Now by Lemma 3 we know that \([x,y[,[x,z[\subset U\); so by Proposition 1 we get \([x,y[,[x,z[\subset P^{-}\).

In other words, \(u=-{\bar{\rho }}\) on both of these segments. Therefore by Lemma 3, u varies linearly on both of these segments. Hence we get

$$\begin{aligned} \big \langle Du(x),\frac{y-x}{\gamma (y-x)}\big \rangle =1=\big \langle Du(x),\frac{z-x}{\gamma (z-x)}\big \rangle . \end{aligned}$$

However, since \(\gamma \) is strictly convex, and by Lemma 1 we know that \(\gamma ^{\circ }(Du(x))\le 1\), this equality implies that z, y must be on the same ray emanating from x. But this contradicts the fact that \([x,y[,[x,z[\subset U\). \(\square \)

Remark

Since here we do not have \(C^{1,1}\) regularity for u, we cannot imitate the proof given in the local case to show that \(P^{+},P^{-}\) do not intersect \(R_{\rho },R_{{\bar{\rho }}}\). In addition, merely knowing that the solution does not touch the obstacles at their singularities is not enough to obtain uniform bounds for \(Iu_{k}\) in the proof of Theorem 3, because we need to have a uniform positive distance from the ridges too, due to the nonlocal nature of the operator. As we have seen in the proof of Theorem 3, we overcome these limitations by using some suitable barriers.

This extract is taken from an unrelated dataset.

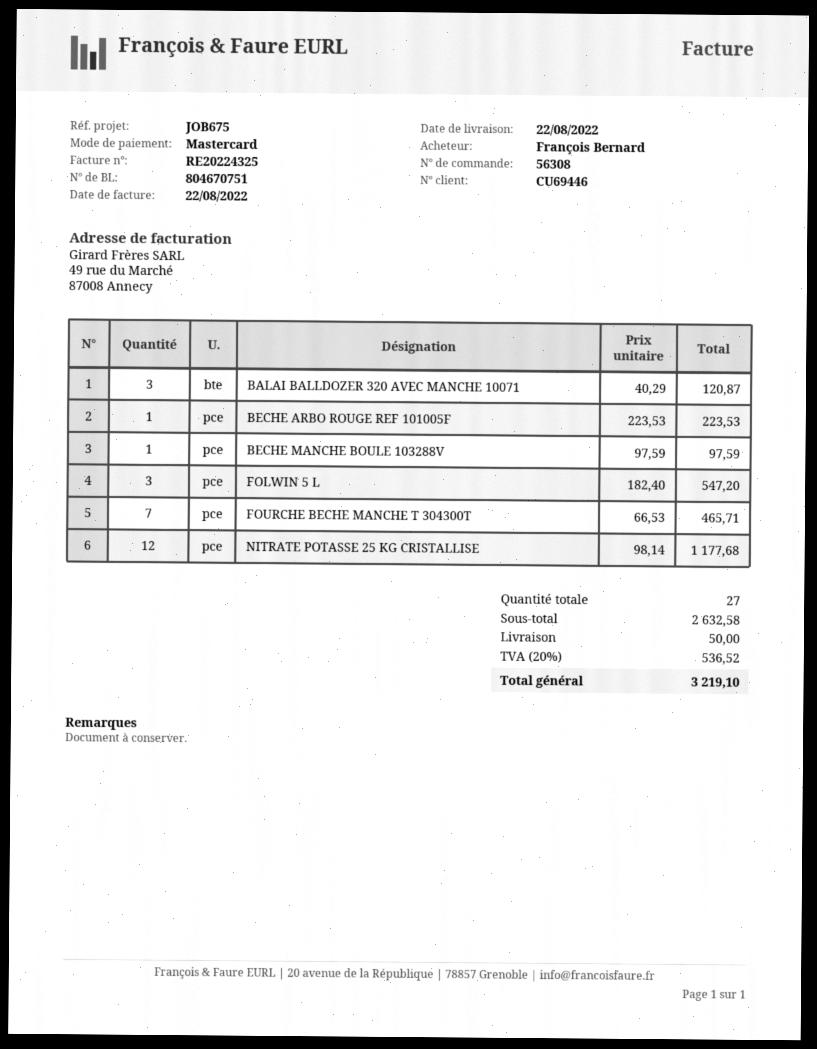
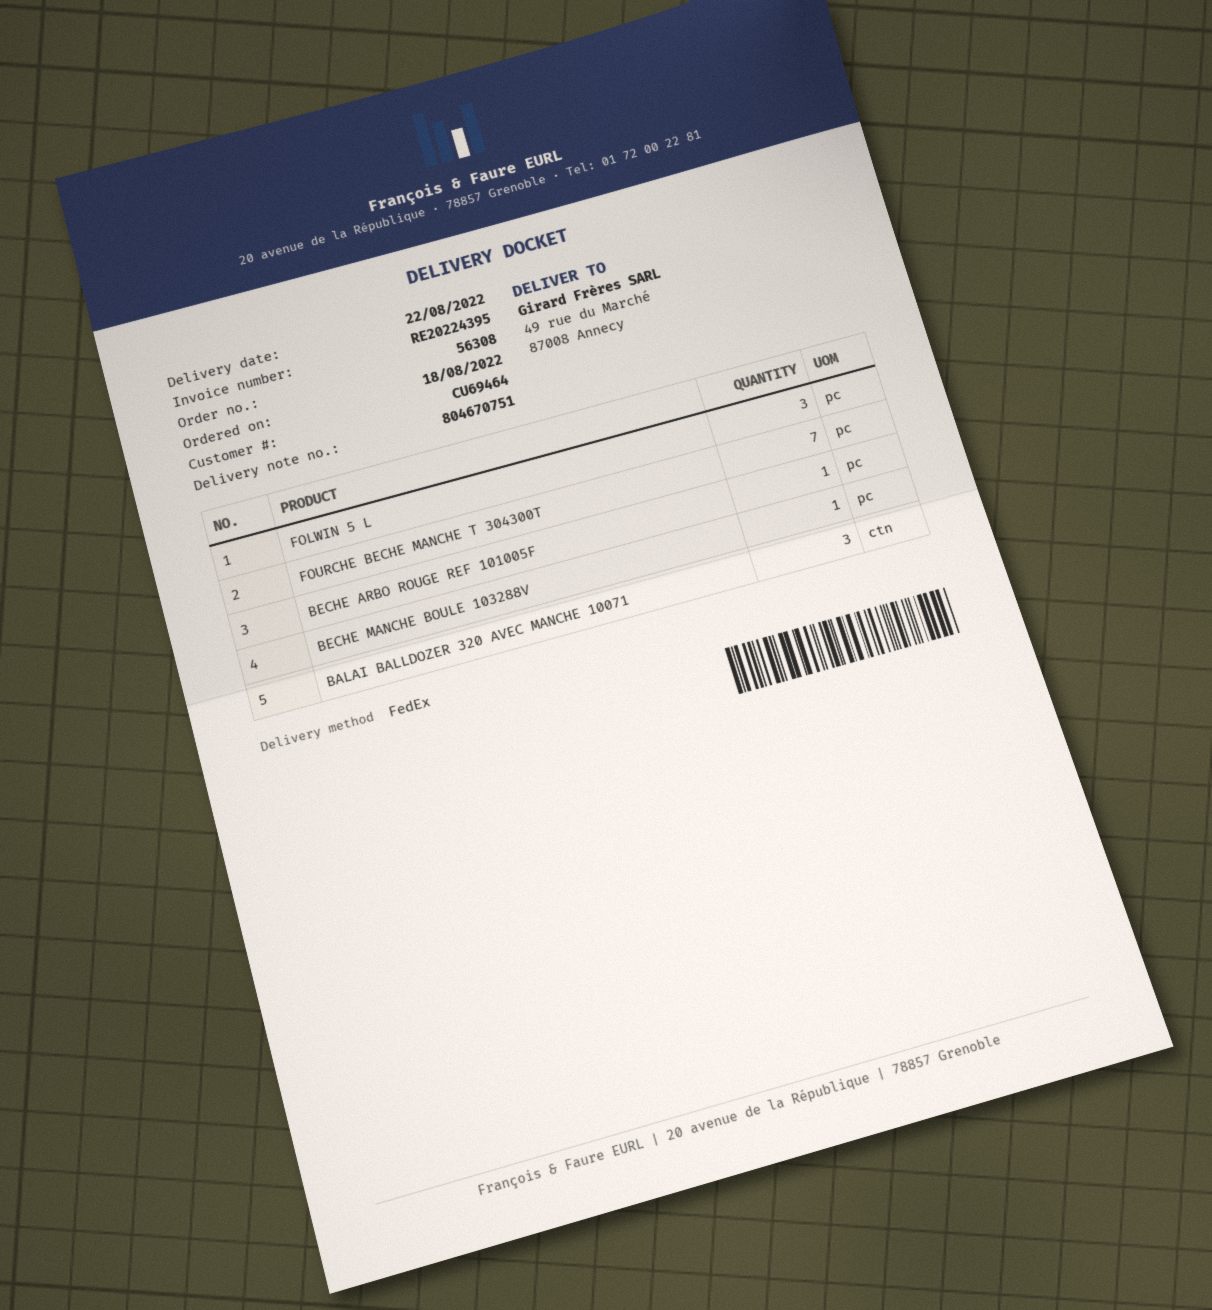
invoice number: RE20224325 -> RE20224395
customer number: CU69446 -> CU69464
NITRATE POTASSE 25 KG CRISTALLISE: 12 -> none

Next let us review some well-known facts from convex analysis which are needed in the following proof. Consider a compact convex set K. Let \(x\in \partial K\) and \(\textrm{v}\in {\mathbb {R}}^{n}-\{0\}\). We say the hyperplane

$$\begin{aligned} \Gamma _{x,\textrm{v}}:=\{y\in {\mathbb {R}}^{n}:\langle y-x,\textrm{v}\rangle =0\} \end{aligned}$$

(A.1)

is a supporting hyperplane of K at x if \(K\subset \{y:\langle y-x,\textrm{v}\rangle \le 0\}\). In this case we say \(\textrm{v}\) is an outer normal vector of K at x (see Fig. 2). The normal cone of K at x is the closed convex cone

$$\begin{aligned} N(K,x):=\{0\}\cup \{\textrm{v}\in {\mathbb {R}}^{n}-\{0\}:\textrm{v}\text { is an outer normal vector of }K\text { at }x\}. \end{aligned}$$

(A.2)

It is easy to see that when \(\partial K\) is \(C^{1}\) we have

$$\begin{aligned} N(K,x)=\{tD\gamma (x):t\ge 0\}. \end{aligned}$$

For more details see [44, Sections 1.3 and 2.2].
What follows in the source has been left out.